We stayed in a careworn but atmospheric guesthouse cum hotel right on the tideline, with the waves ending their long journey northwards from Antarctica just 10 yards from our bedroom doors. However, there were other unwanted guests who frequent the beach zone and found their way into the ground floor rooms; the Princess seemed to get the worst of this – just 30 minutes after our arrival, she discovered a large black scorpion in her room and also got a visit from its baby brother (or sister) later in the week. There were also occasional large cockroaches, though thankfully not too many of them as my mate Adrian is phobic about them. Those of us located in the first floor rooms had none of this and just smugly sat out on our non-infested balconies enjoying the view and the sea breezes.
Sunrise at Unawatuna Bay from my scorpion-free balcony
Actually, the unwanted wildlife was really a minor issue and even I know enough about scorpions to know that the larger black ones can only deliver a sting equivalent to a British wasp.

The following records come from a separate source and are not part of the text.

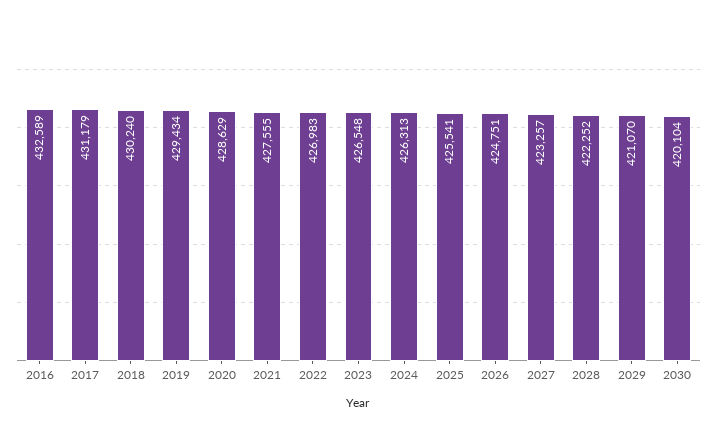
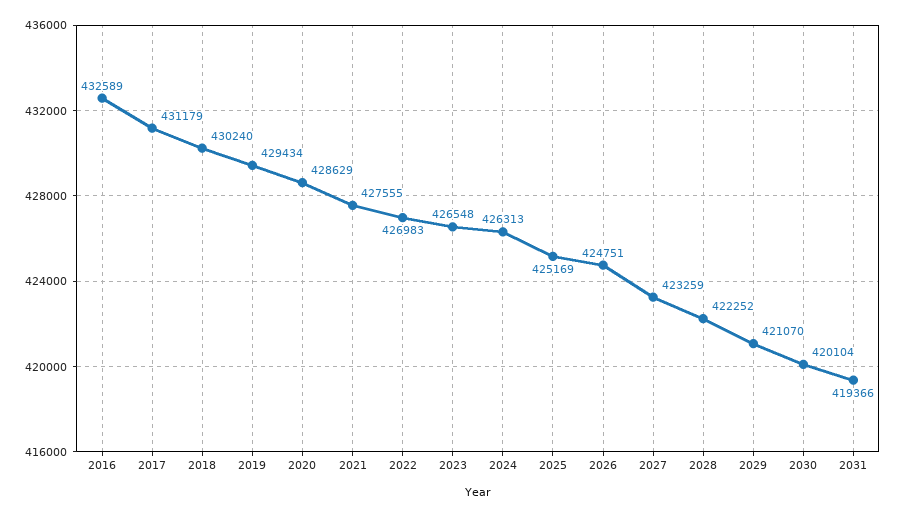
2025: 425541 -> 425169
2027: 423257 -> 423259
2031: none -> 419366

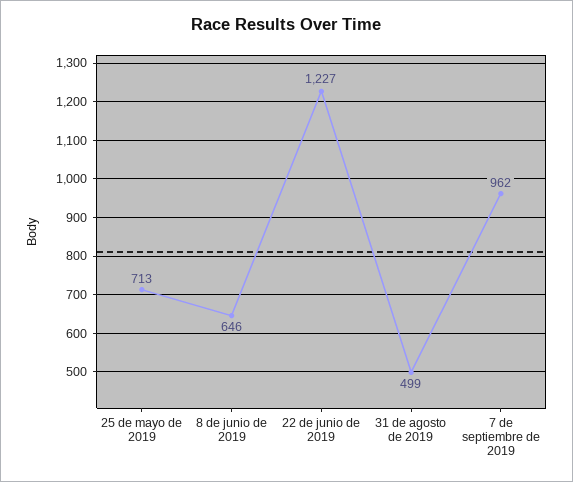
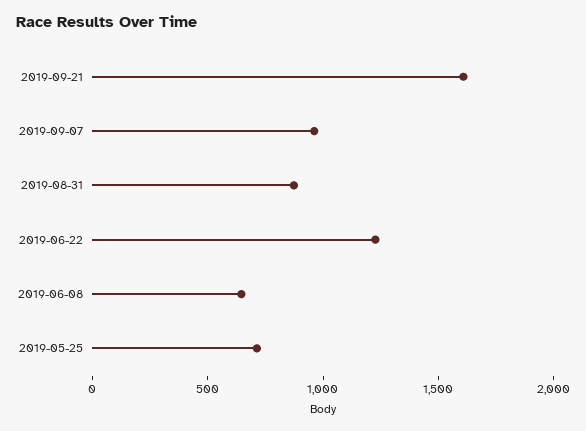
31 de agosto de 2019: 499 -> 900
2019-09-21: none -> 1600

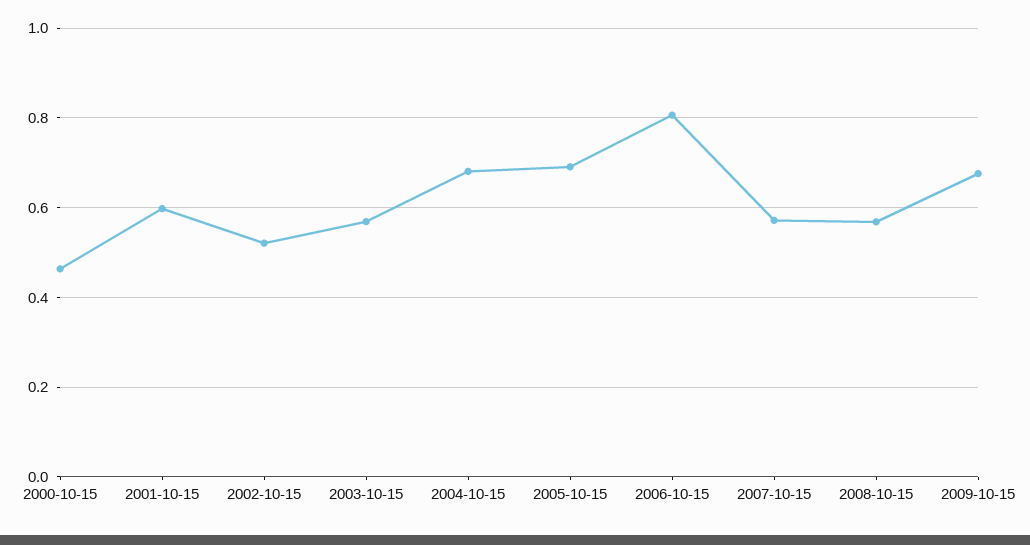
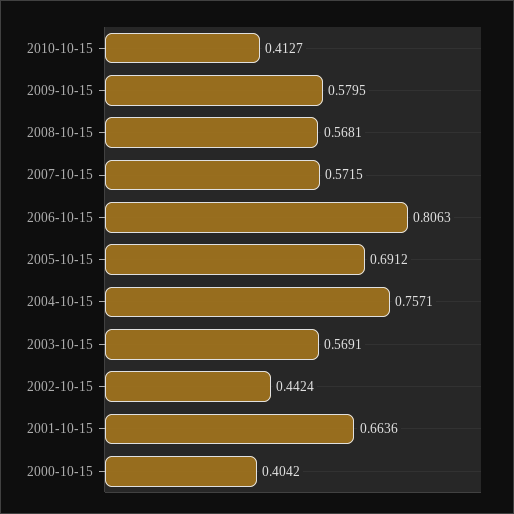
2000-10-15: 0.46 -> 0.4042
2001-10-15: 0.6 -> 0.6636
2002-10-15: 0.52 -> 0.4424
2004-10-15: 0.68 -> 0.7571
2009-10-15: 0.68 -> 0.5795
2010-10-15: none -> 0.4127

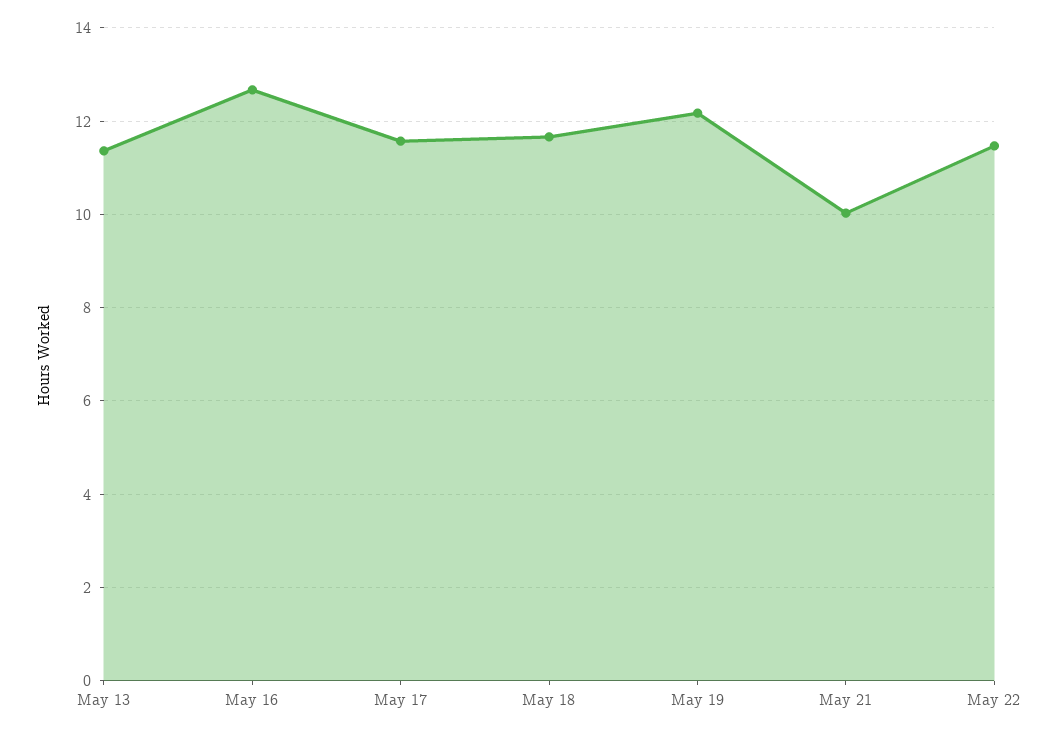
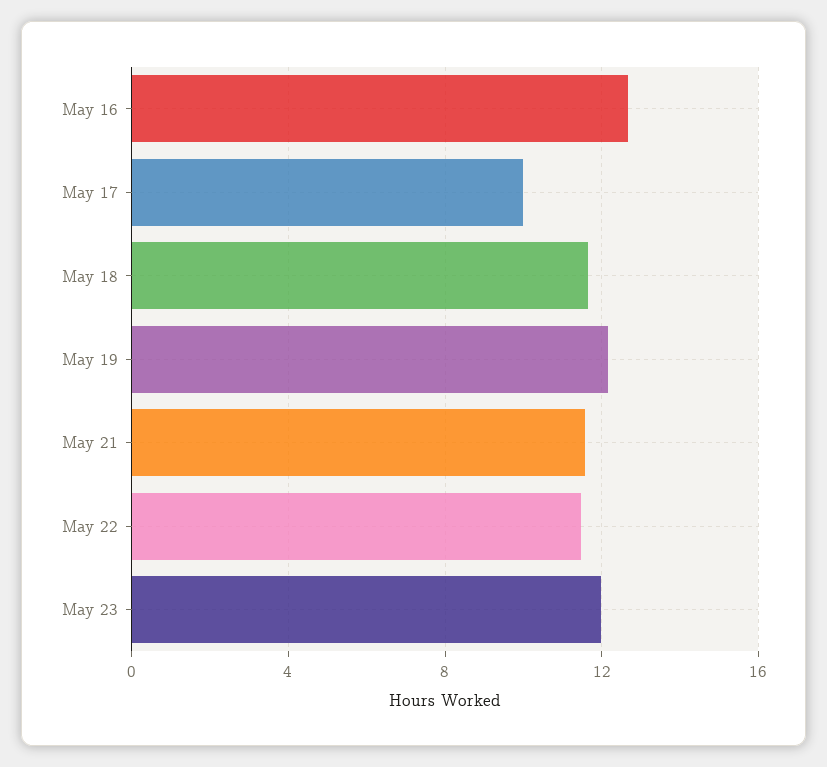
May 13: 11.4 -> none
May 17: 11.6 -> 10
May 21: 10 -> 11.5
May 23: none -> 12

Apparently, lethally-poisonous Indian red scorpions are now routinely being found in the northern Sri Lankan city of Jaffna, having somehow made it across Adam’s Bridge, so trouble may be just around the corner.
And so our week passed with lazy days in the sun and the occasional trip into Galle, just 10 minutes by one of the onomatapoeically-named tuk-tuks. On one baking hot Galle day, Adrian and I strolled into the cricket ground – rebuilt since I was here in 2005; it got wiped out by the Boxing Day 2004 tsunami – and spent 4 slow hours in the shade watching an under-19 college game where the ball was turning at right-angles and we saw only two overs of non-spin bowling.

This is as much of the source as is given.